I'm conducting a differential expression analysis using DESeq2. Before running the analysis I removed the lowely expressed genes.
In the DESeq2 results I got around 1000 low counts genes. So, I went back and cleaned the raw data even move.
I run DESeq2 again, now the low counts in the results are aroud 600, but the DEGs number also went down.
I don't know if there is an answer to my question but I'll ask anyone, how much low counts is acceptable? I don't want to lose DEGs, but I also don't want noise (low counts) in my data. So what do you reccoment doing? should I go back to the 1000 low counts ? should I eleminate even more low counts genes even though it's causing DEGs number to drop ?

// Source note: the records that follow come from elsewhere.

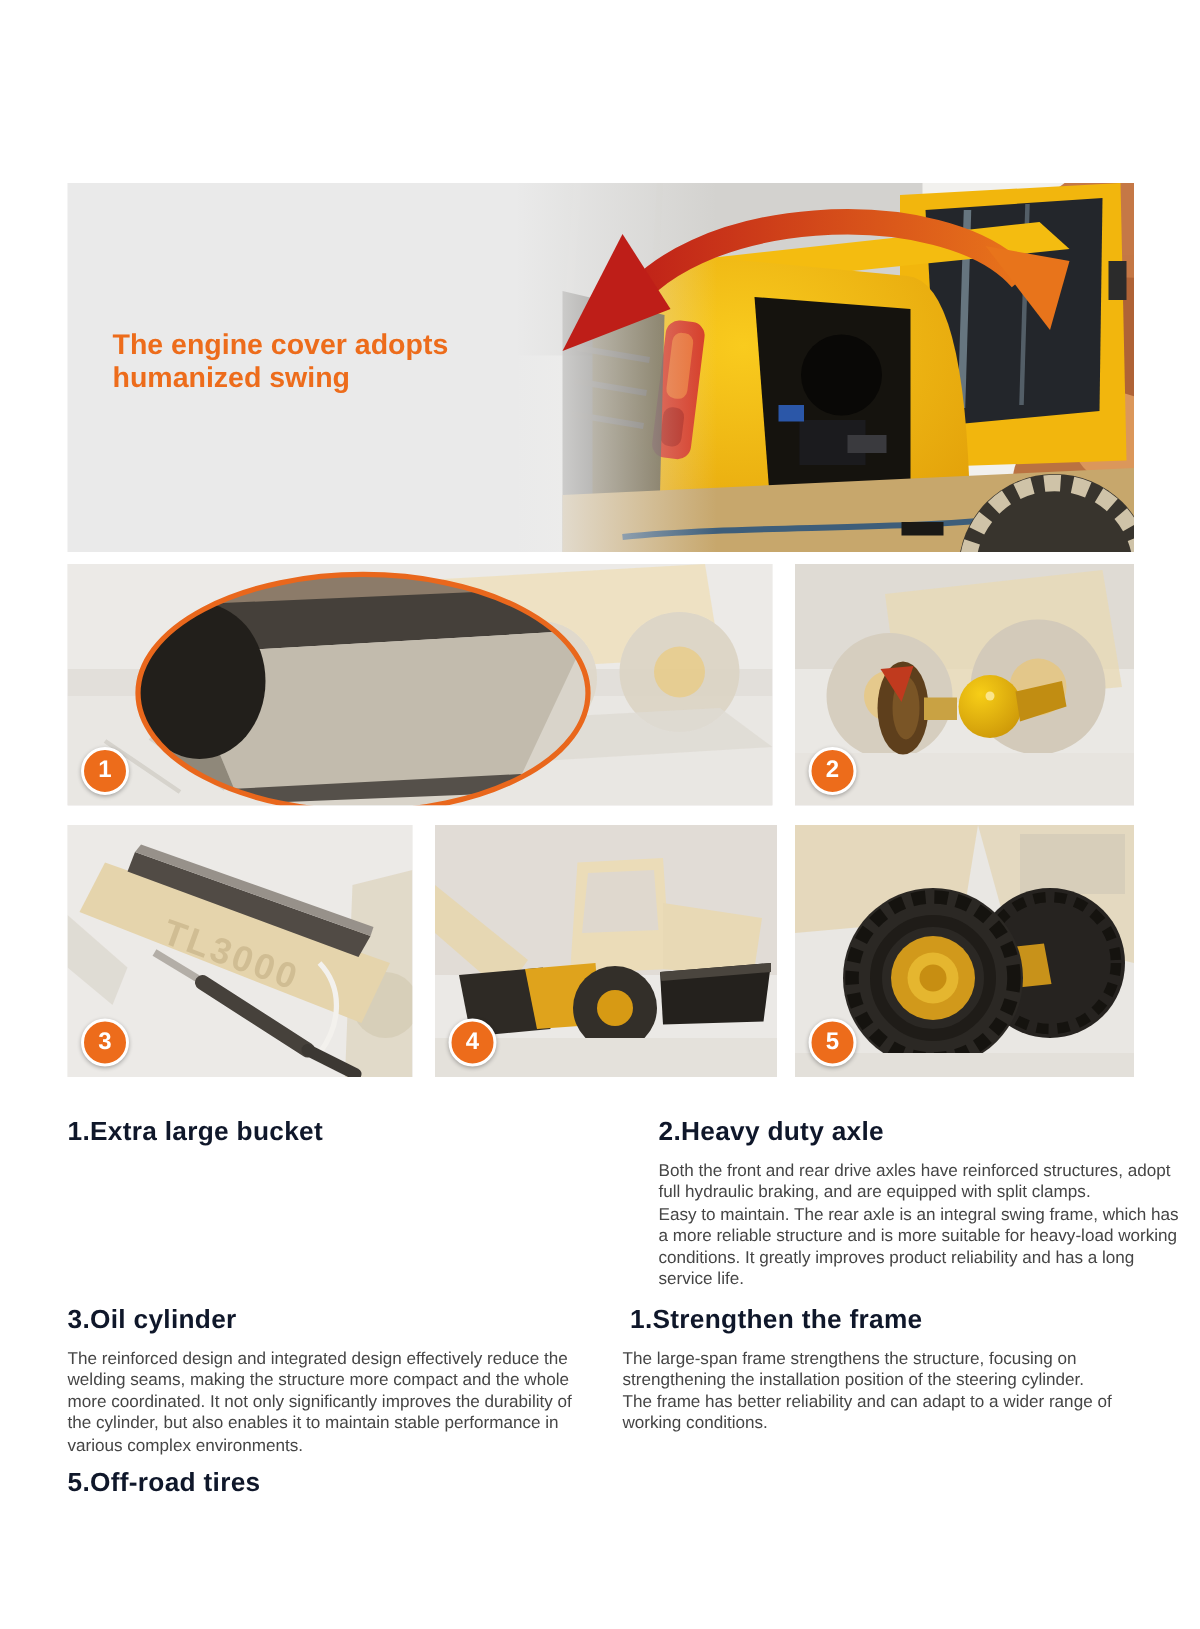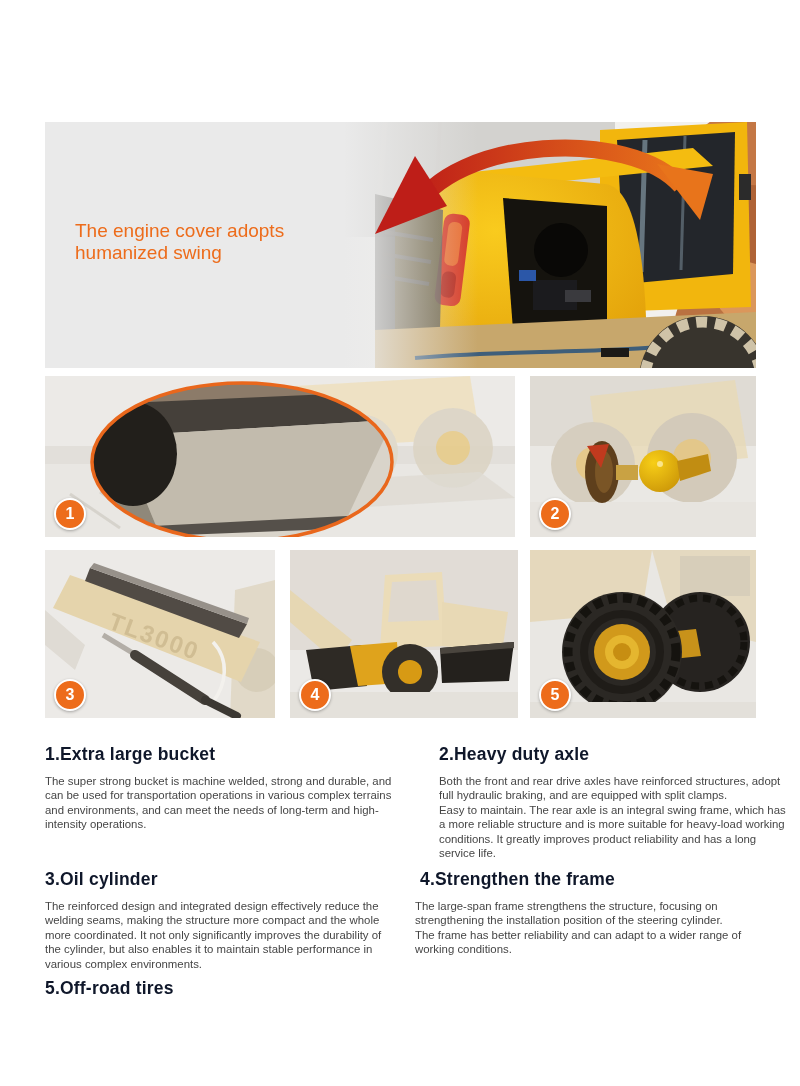--- a/index.html
+++ b/index.html
@@ -17,7 +17,7 @@
   .hero { position:absolute; left:45px; top:122px; width:711px; height:246px; background:#EAEAEA; }
   .hero-photo { position:absolute; inset:0; width:100%; height:100%; display:block; }
   .hero-text { position:absolute; left:30px; top:98px; width:250px; }
-  .hero-heading { color:#ED6C1B; font-size:19px; font-weight:normal; line-height:1.18; }
+  .hero-heading { color:#ED6C1B; font-size:19px; font-weight:bold; line-height:1.18; }
   .hero-body { margin-top:11px; font-size:11.5px; color:#3F3F3F; line-height:1.3; width:212px; }
 
   

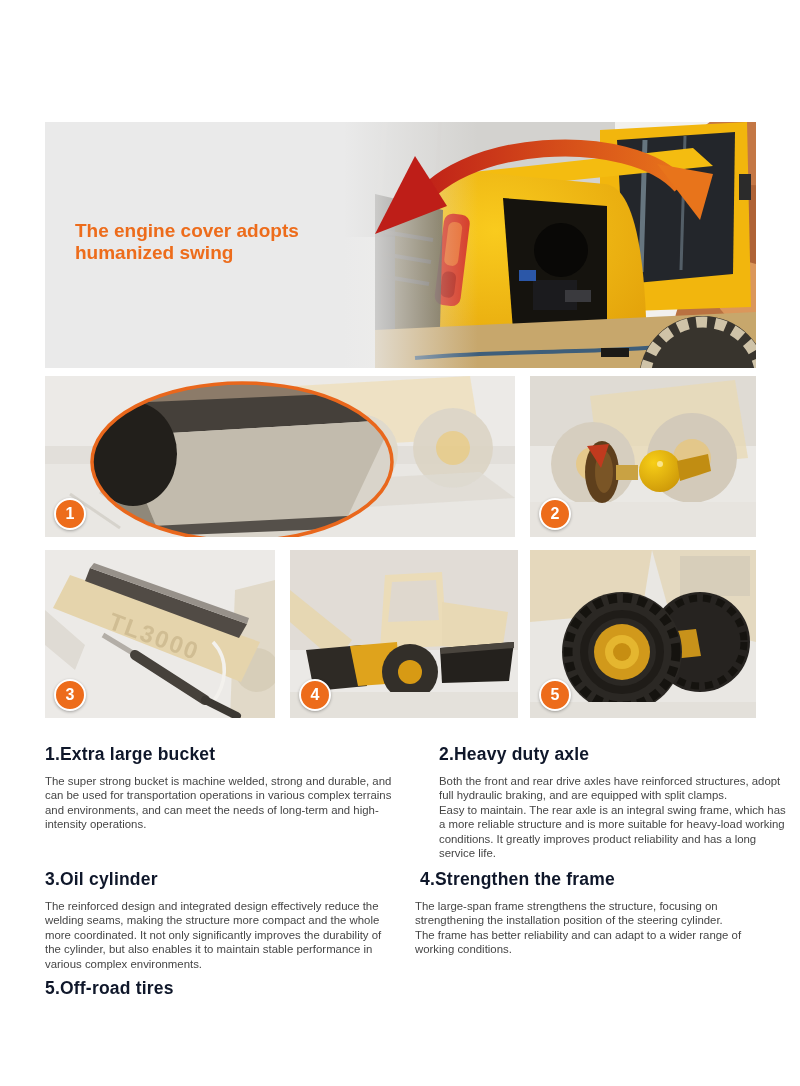--- a/index.html
+++ b/index.html
@@ -274,7 +274,6 @@
 
   <div class="feature" id="f0">
     <h3>1.Extra large bucket</h3>
-    <p>The super strong bucket is machine welded, strong and durable, and can be used for transportation operations in various complex terrains and environments, and can meet the needs of long-term and high-intensity operations.</p>
   </div>
   <div class="feature" id="f1">
     <h3>2.Heavy duty axle</h3>

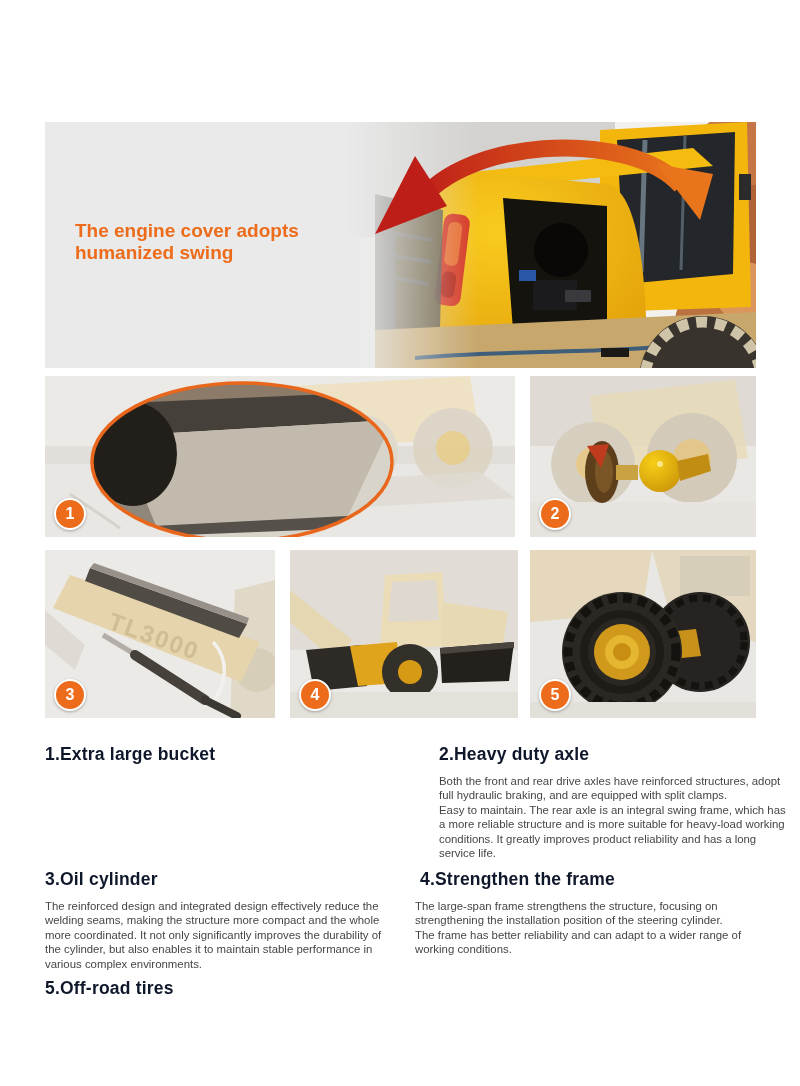--- a/index.html
+++ b/index.html
@@ -285,7 +285,7 @@
     <p>The reinforced design and integrated design effectively reduce the welding seams, making the structure more compact and the whole more coordinated. It not only significantly improves the durability of the cylinder, but also enables it to maintain stable performance in various complex environments.</p>
   </div>
   <div class="feature" id="f3">
-    <h3>4.Strengthen the frame</h3>
+    <h3>1.Strengthen the frame</h3>
     <p>The large-span frame strengthens the structure, focusing on strengthening the installation position of the steering cylinder.
 The frame has better reliability and can adapt to a wider range of working conditions.</p>
   </div>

The appropriate play, in my opinion, for DESeq2 specifically, is to run the QC on everything, THEN remove outliers/low counts/bad quality, THEN run association testing.
Why?
You don't have to read any farther than paragraphs 2 through 4 of the background of the DESeq2 publication itself. 4 addresses low counts specifically. Think about what Mike Love is saying there, then control+F for size factors, and think what he is doing and why.
While the implementation of something like DESeq2 is very technical and difficult, the conceptual level is not - and will fully answer your question.
What do you mean run QC ?
I thought quality control was cleaning the data from uninformative genes.. any other steps I need to do ? could you please explain I'm new at this. Thanks!
What do you mean run QC ? I thought quality control was cleaning the data from uninformative genes.. any other steps I need to do ? could you please explain I'm new at this. Thanks!